Depending on your budget you may want to consider building in enough flexibility to allow you to run the other two sims vying for your attention now, Prepar3D version 2, and XPlane 64.  Both of these benefit by investing relatively more in the GPU.  I know your first premise was this was going to 'be for FSX only' but that can change once you've played around w/ the other sims.  If you're really going to use your desktop for flight simulation pretty much only, here are some thoughts:

  • Pick up a single fast SATA III SSD, like the Samsung 840's.  500Gb lets you have some headroom in case you wish to dabble in the other sims.  Also, I have found there is no discernible practical penalty, and I researched this deeply w/ re to how modern SSD's work, to keeping OS & your flight simulator on the same drive.   This goes against some of the collective wisdom here, but I contest this.  I truly only use this SSD for flight simulation, I don't even access the web or email on this drive installation, so I have no need for any antivirus or other security bloatware.  I do have a 2nd older SATA II HDD in the box and boot to that for other stuff, saving downloads for flight simulation add ons to that drive.  Backing up/cloning my SSD covers everything that matters to me on one single other drive, another older HDD I pulled out of the old box.  There is very little writing to the SSD once each add-on is installed, and I have even disable hibernation to keep writes down to a minimum as there are limited numbers of write-cycles in SSDs, though this issue I understand has improved substantially.
  • Both Prepar3D version 2.x and XPlane 64 can use the strong GPU, and ones w/ adequate video ram.   Put some money into the strongest GPU you can muster, one that can be SLI'd, and one that has as much ram as you can afford.   I can attest for Prepar3D all of my video ram is utilized, and I have the most possible in a single GPU currently.  Even so, users may not need 6gb but hopefully the point will be considered by you.  I wouldn't go less than 3gb.  One limitation of SLI is that you don't get access to the video ram on both cards, so I coughed up the bank for a GTX Titan, just in case.  I upgrade only every 5 years or so, so the rationalization for me is that for a very strong GPU, I'm only paying $200/year.  It's great to have the card for the other OS install for FarCry 3 which I am enjoying currently.
  • Invest in the quality PSU w/ enough headroom, one that will well-support future SLI should you go there.  Prepar3D version 2 will become SLI ready most likely quite soon.
  • Ram is dirt cheap.  Pick up enough so that IF you go to XPlane 64 some day, or if n when P3D goes 64 bit, you won't need to buy a new set of matched modules.   I put in 32Gb of 2400Mhz ram, and it cost lest than 8megabytes did in 1992 when I put together my first box!! and that's not even considering inflation!  Since my board supports quad channeled DDR3 I had to have modules that would all play together, so again not bad to pay for this up front since it's quite cheap by historical standards.
  • I went w/ a hexacore CPU (i7 3930K), but I think that's optional compared to the above suggestions.  It runs everything well though, and XPlane 64 can exploit it some, P3D & FSX to a lesser degree for texture loading.  I went with one that over clocks well on air and it runs cool at 4.42Ghz, with very easy voltage to the CPU.   I might be able to squeeze more Ghz out of it, but by the time volts and heat go up efficiency goes out the window w/ diminishing returns.

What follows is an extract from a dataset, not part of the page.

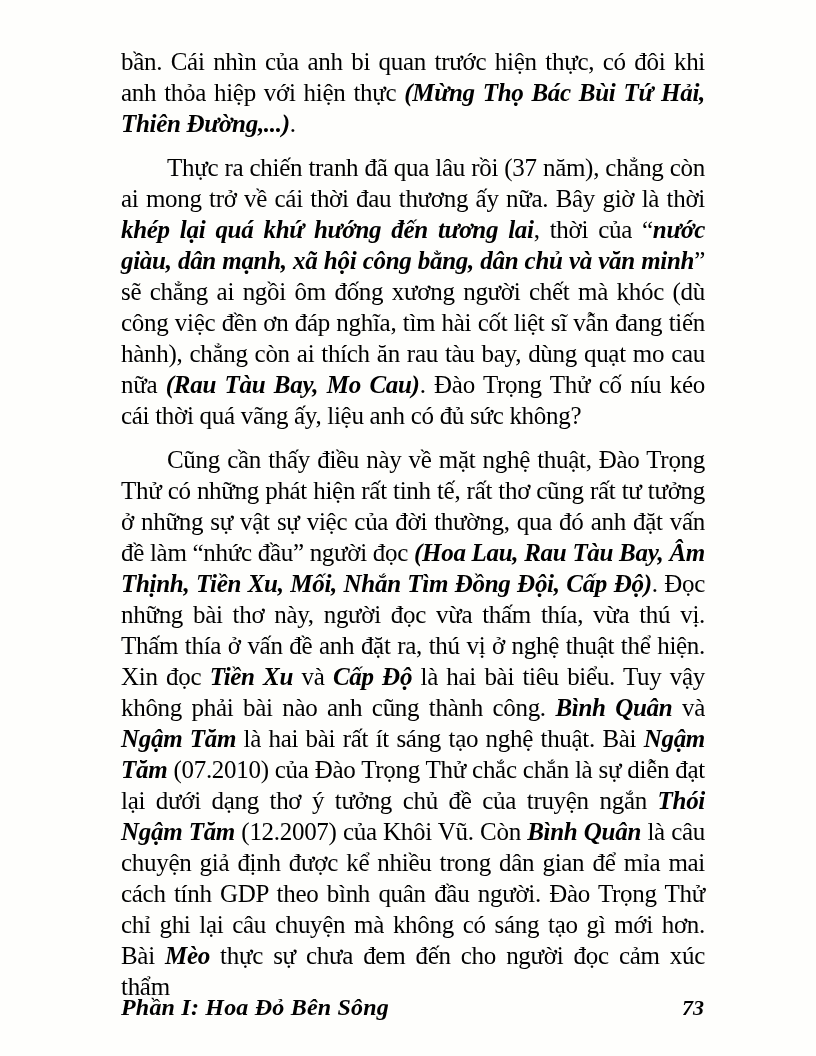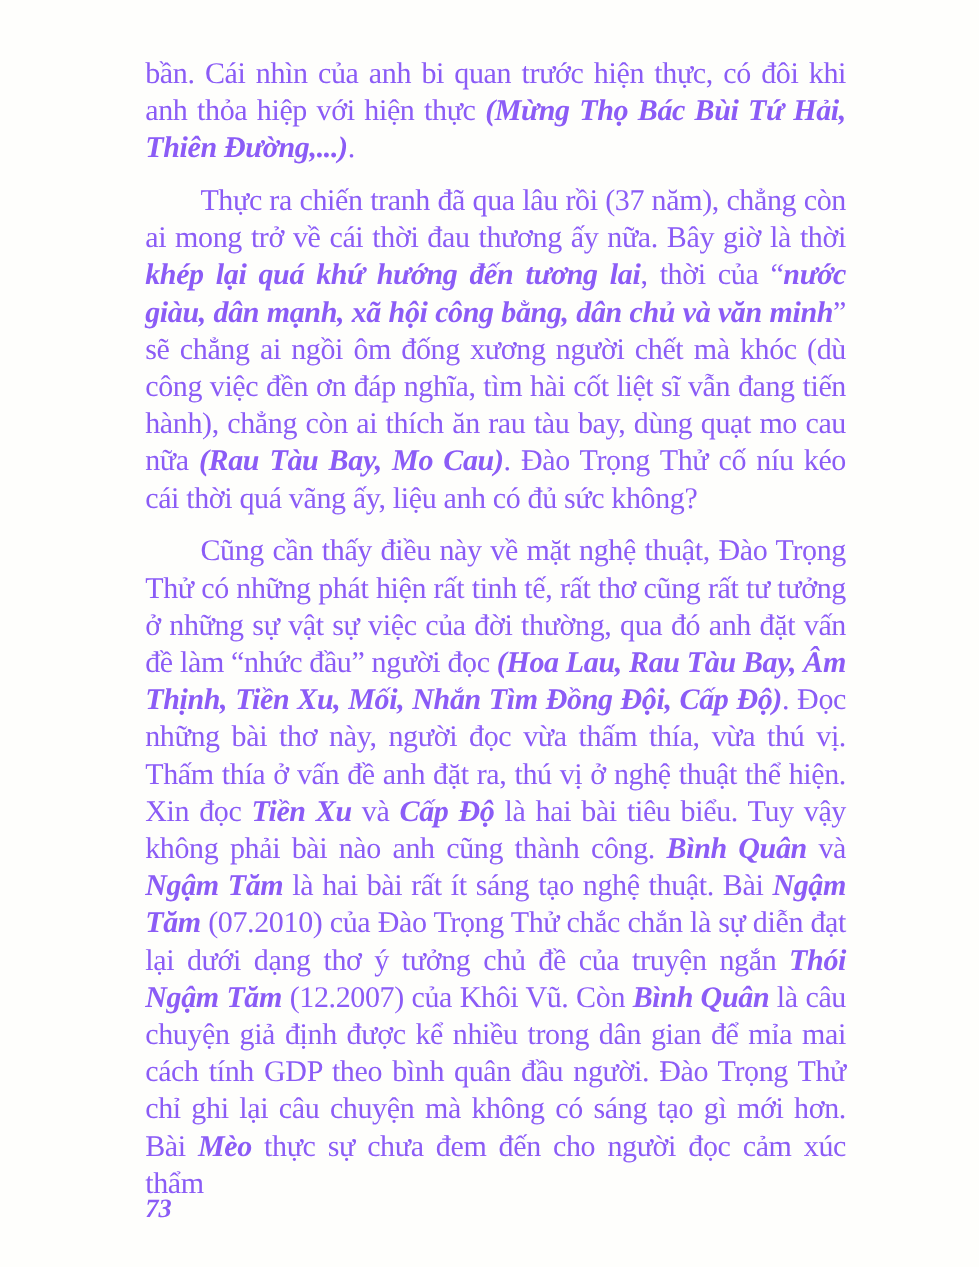"bần. Cái nhìn của anh" .page { color: #8b5cf6 -> #000000 }
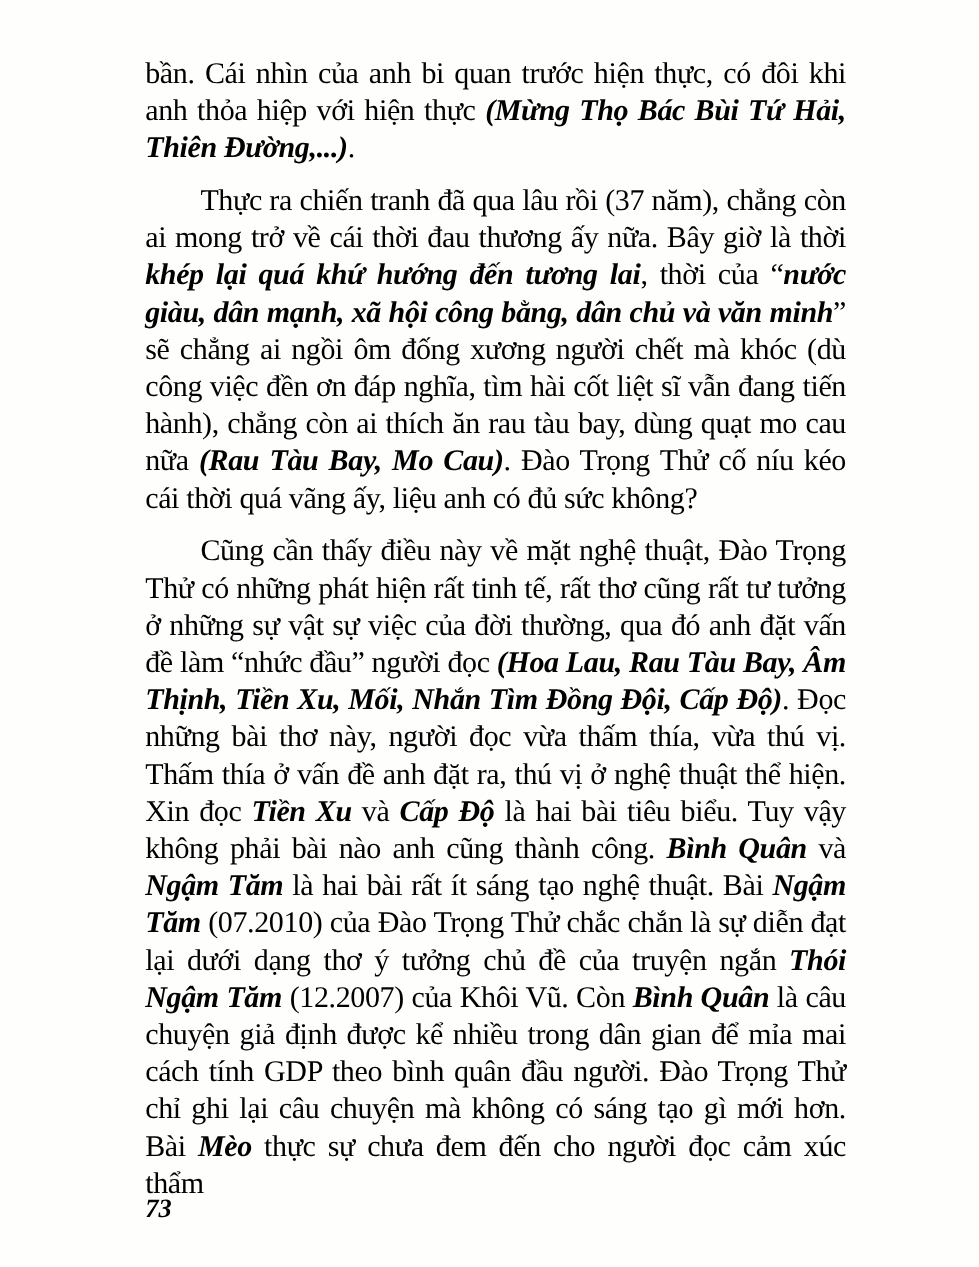"Phần I: Hoa Đỏ Bên" span.footer-section { html: none -> <span>Phần I: Hoa Đỏ Bên Sông</span> }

Having tried P3D, I became hooked quite quickly and don't use FSX any longer.  Many do this, some don't, but in general the folks w/ very strong hardware seem to end up staying w/ P3D v2.x, despite it being very much a work in progress, but that's its good side too.

 

Good luck!


Noel

System:  7800x3D, Thermal Grizzly Kryonaut, Noctua NH-U12A, MSI Pro 650-P WiFi, G.SKILL Ripjaws S5 Series 32GB (2 x 16GB) 288-Pin PC RAM DDR5 6000, WD NVMe 2Tb x 1, Sabrent NVMe 2Tb x 1, RTX 4090 FE, Corsair RM1000W PSU, Win11 Home, LG Ultra Curved Gsync Ultimate 3440x1440, Phanteks Enthoo Pro Case, TCA Boeing Edition Yoke & TQ, Cessna Trim Wheel, RTSS Framerate Limiter w/ Edge Sync for near zero Frame Time Variance achieving ultra-fluid animation at lower frame rates.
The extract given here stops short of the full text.